Fonte: inchiostroverde. it |
Osservo la pioggia abbattersi sull'asfalto scuro.
E' nero come pece, buio nella stessa sfumatura impenetrabile del cielo.
Sfrecciano automobili di cui si distinguono appena i fari e osservo anche loro come se fossero spettacoli attraenti, attori di un palcoscenico per il quale abbia pagato il biglietto.
E invece è solo un modo come un altro di far passare il tempo, di mandare avanti questo pomeriggio lavorativo spento.

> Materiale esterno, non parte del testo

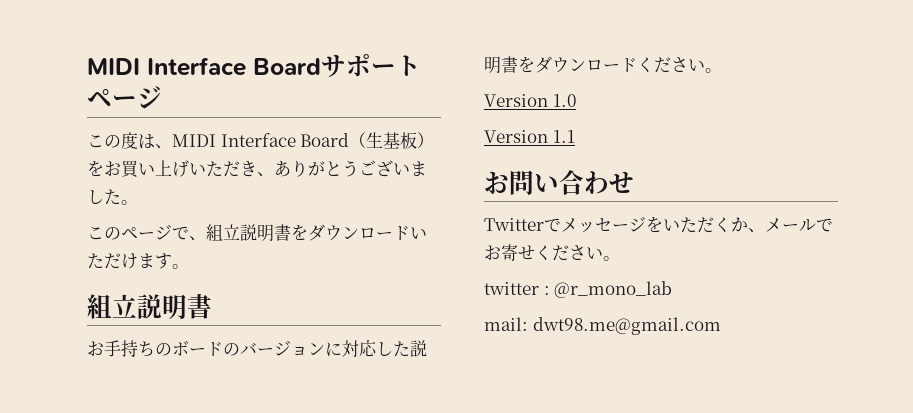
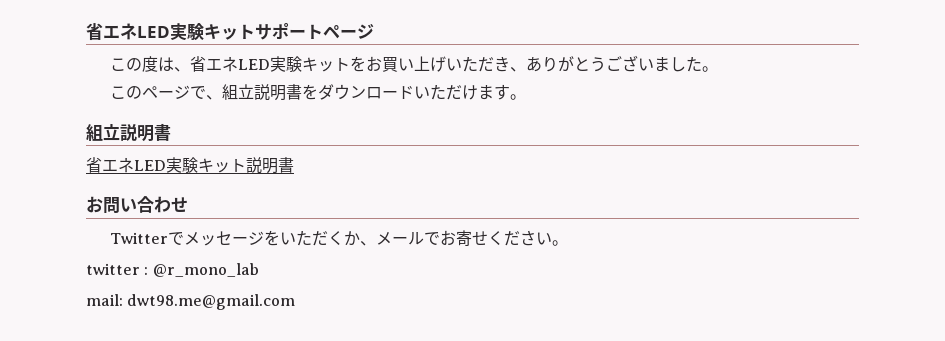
[87,57,321,76] MIDI Interface Board -> [86,23,255,41] 省エネLED実験キット
[172,132,435,149] MIDI Interface Board（生基板） -> [190,56,351,72] 省エネLED実験キット
[87,340,427,357] [484,56,722,74] [484,94,576,107] [484,130,575,143] お手持ちのボードのバージョンに対応した説明書をダウンロードください。 // Version 1.0 // Version 1.1 -> [86,157,294,174] 省エネLED実験キット説明書

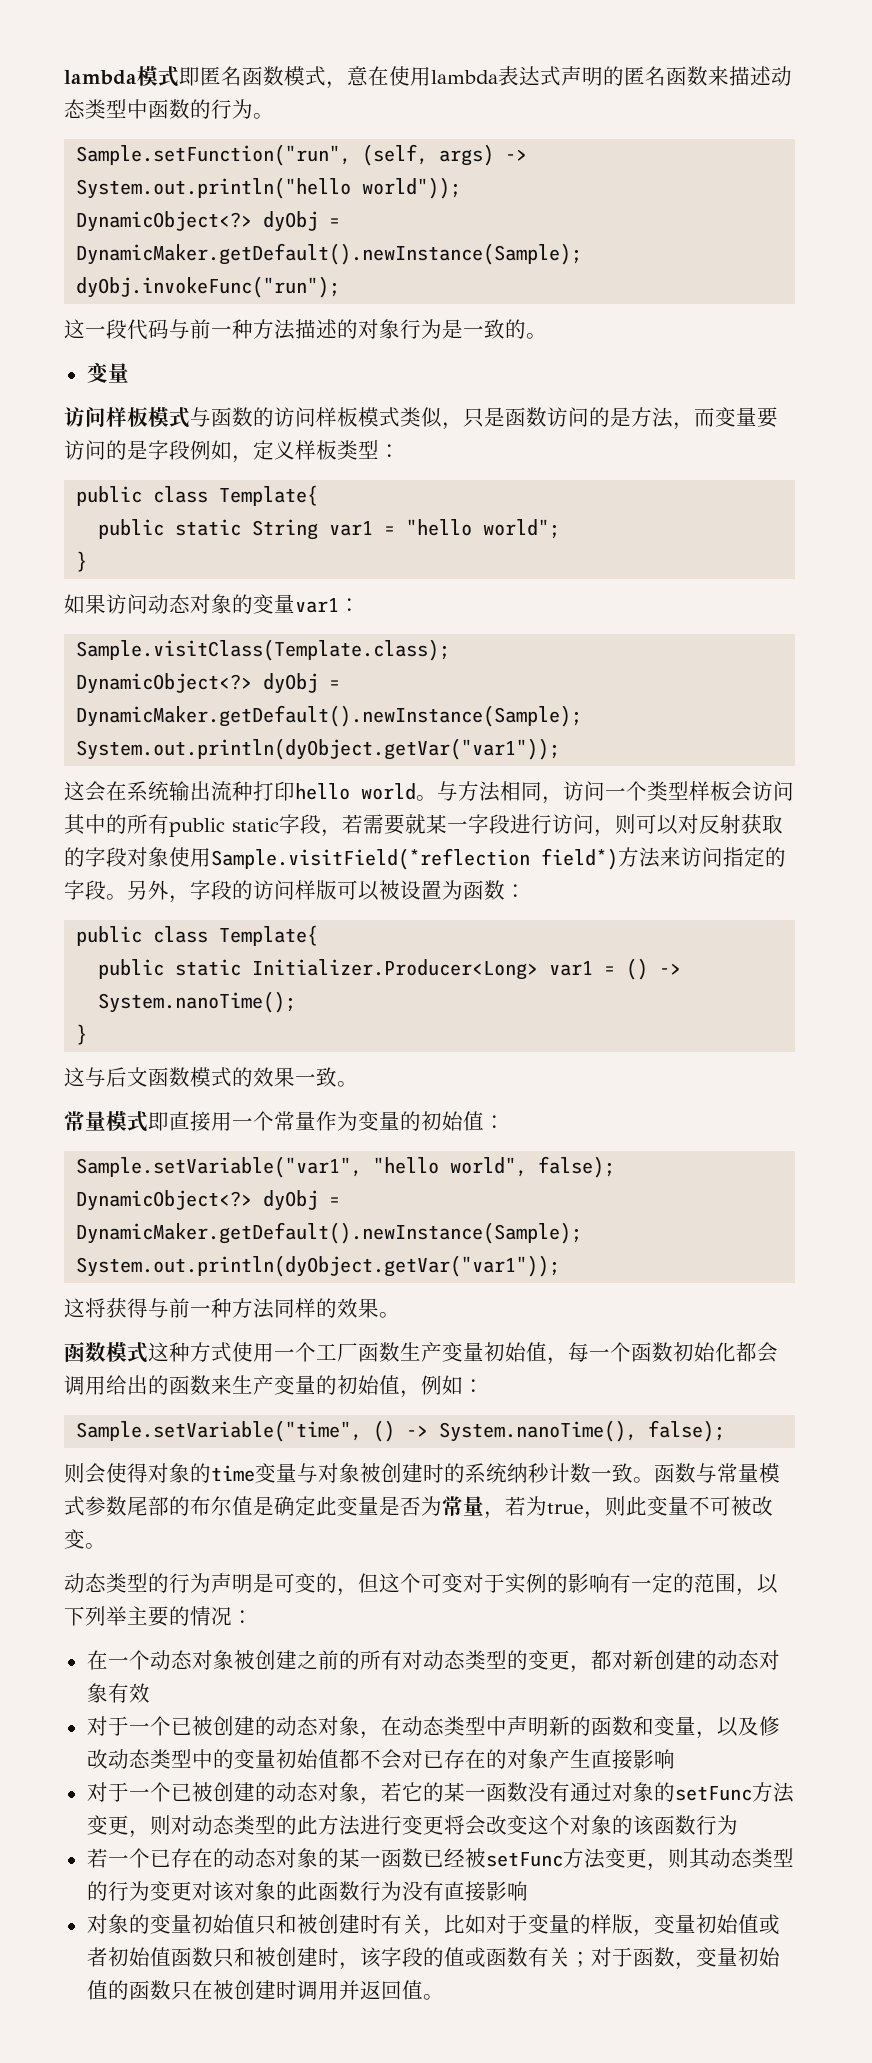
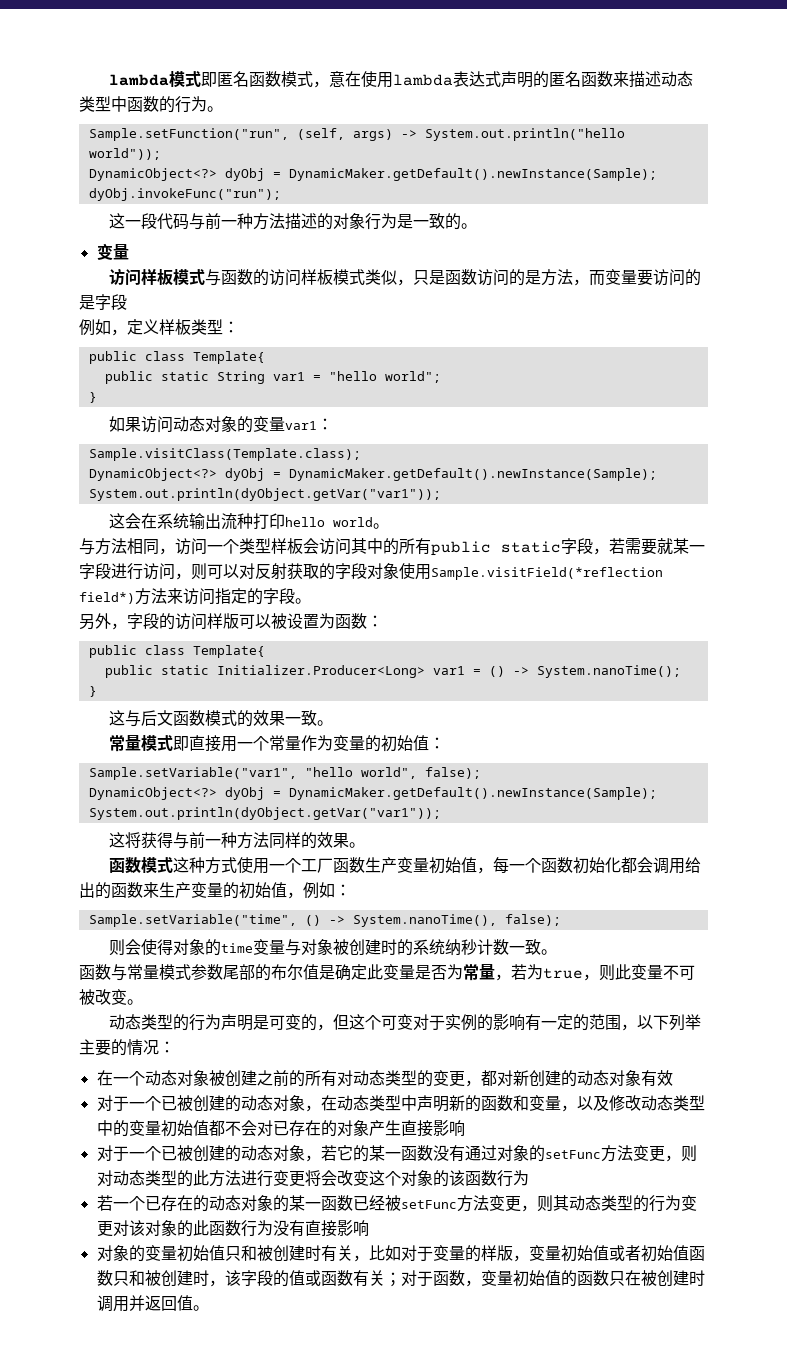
(190, 450) none -> (127, 302) //
(437, 798) none -> (389, 526) //
(127, 897) none -> (311, 601) //
(654, 1480) none -> (557, 952) //

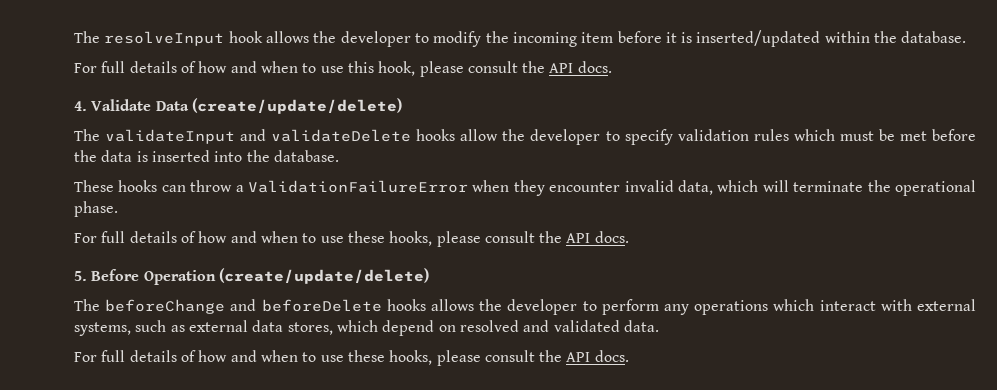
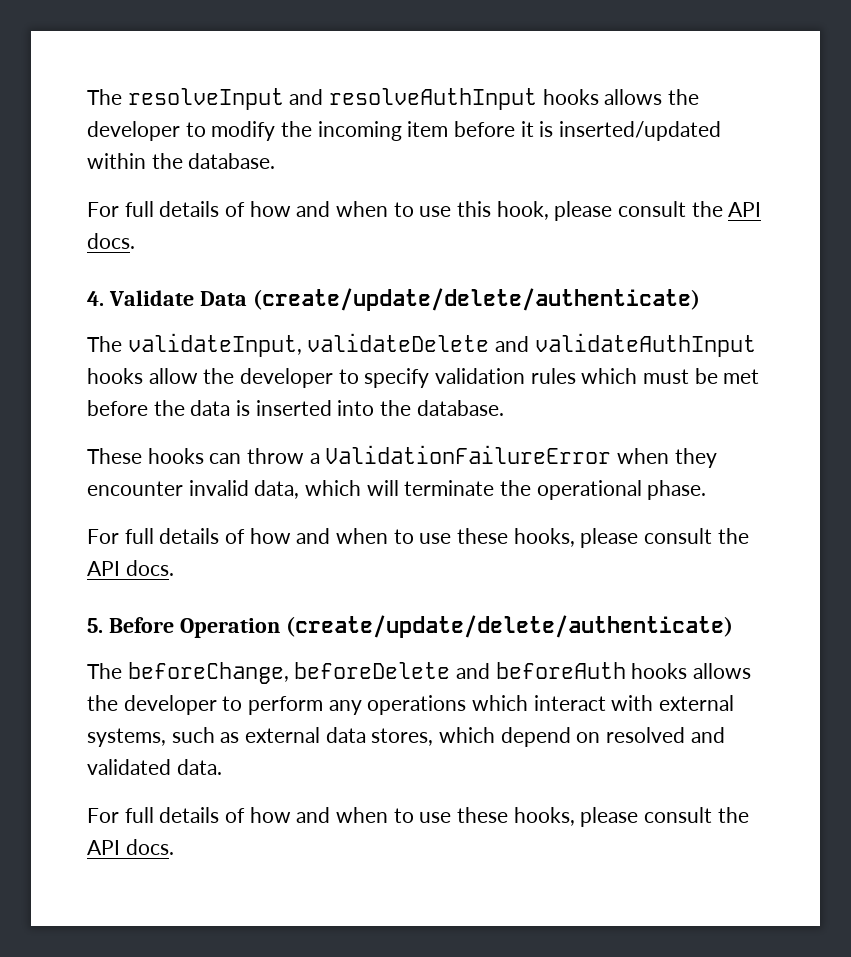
[228,31,263,43] hook -> [289,88,599,110] and resolveAuthInput hooks
[191,98,402,114] [74,129,412,144] (create/update/delete) // The validateInput and validateDelete -> [252,288,700,311] [87,333,756,357] (create/update/delete/authenticate) // The validateInput, validateDelete and validateAuthInput
[218,268,429,284] [74,299,382,314] (create/update/delete) // The beforeChange and beforeDelete -> [285,615,733,638] [87,662,626,684] (create/update/delete/authenticate) // The beforeChange, beforeDelete and beforeAuth

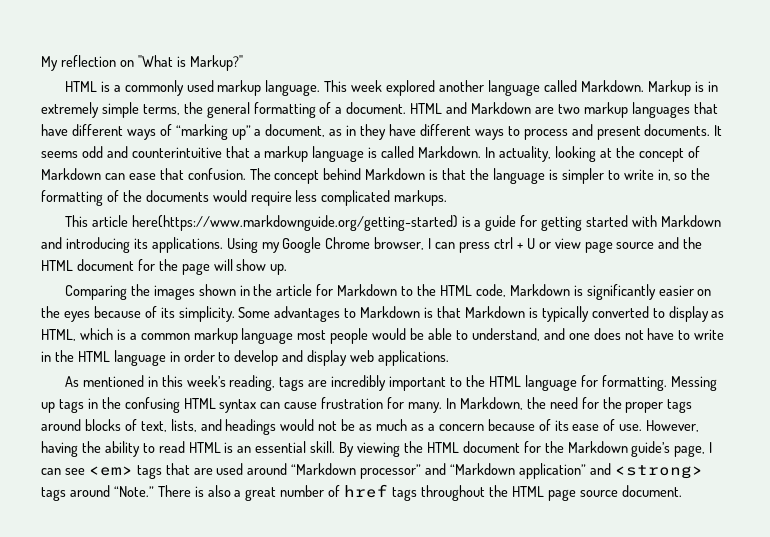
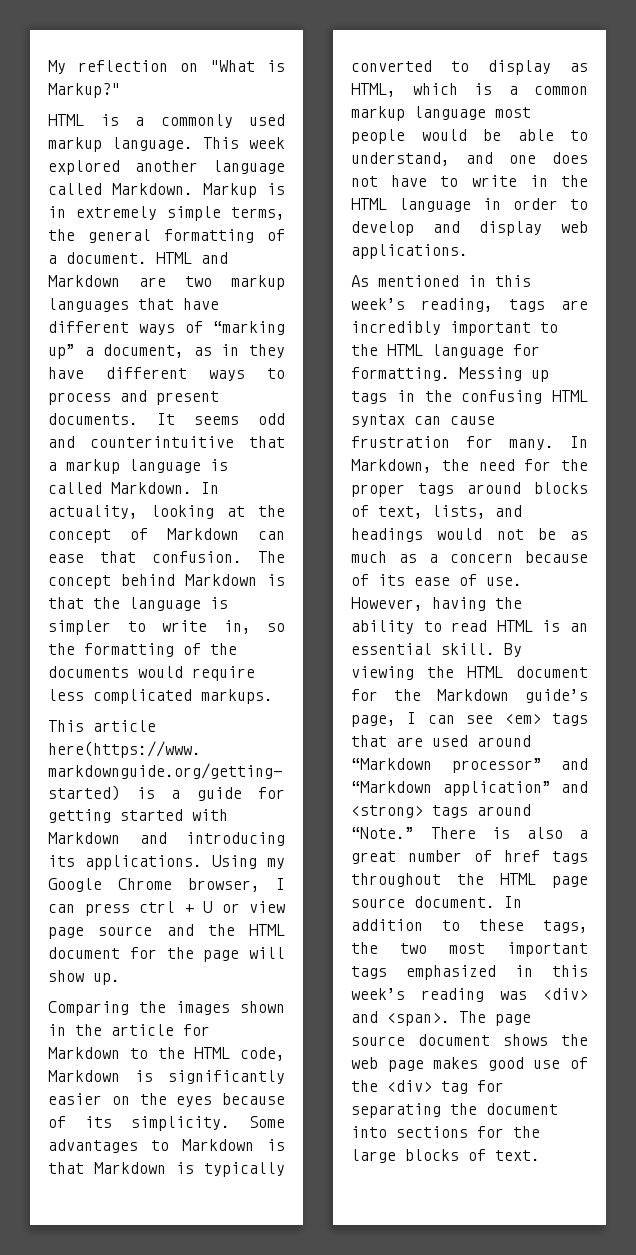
(682, 491) none -> [504,896,522,908] [351,919,588,933] [351,942,588,957] [351,965,588,980] [351,988,588,1002] [351,1011,531,1026] [351,1034,588,1046] [351,1057,588,1072] [351,1080,504,1094] [351,1103,558,1118] [351,1126,540,1138] [351,1149,540,1163] In addition to these tags, the two most important tags emphasized in this week’s reading was <div> and <span>. The page source document shows the web page makes good use of the <div> tag for separating the document into sections for the large blocks of text.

Le stesse facce, le stesse voci grondanti frustrazione o allegria o un mondo intero di cose a cui non presto più ascolto. Forse è questo che succede quando fai questo lavoro per tanto tempo. Smetti di ascoltare. Senti ma non presti attenzione.
Lasci l'involucro a disposizione delle persone. Accendi un sorriso che conoscono già. E nel mentre è tutto un intreccio di pensieri che nulla hanno a che fare con tutto questo.
Sono completamente presente solo quando sto effettivamente lavorando. Allora lì mi concentro al punto da isolarmi da tutto ciò che non sia l'azione che sto compiendo.
E' il chiacchiericcio infinito il malanno da cui mi escludo, quello che tengo fuori, distante. Da cui rendermi inaccessibile.
Detesto quei discorsi sempre uguali, quelle lamentele sterili e puerili, quei commenti stantii già espressi nello stesso identico modo altri milioni di volte.
E allora rimane la pioggia. L'asfalto nero. Il cielo buio e impenetrabile.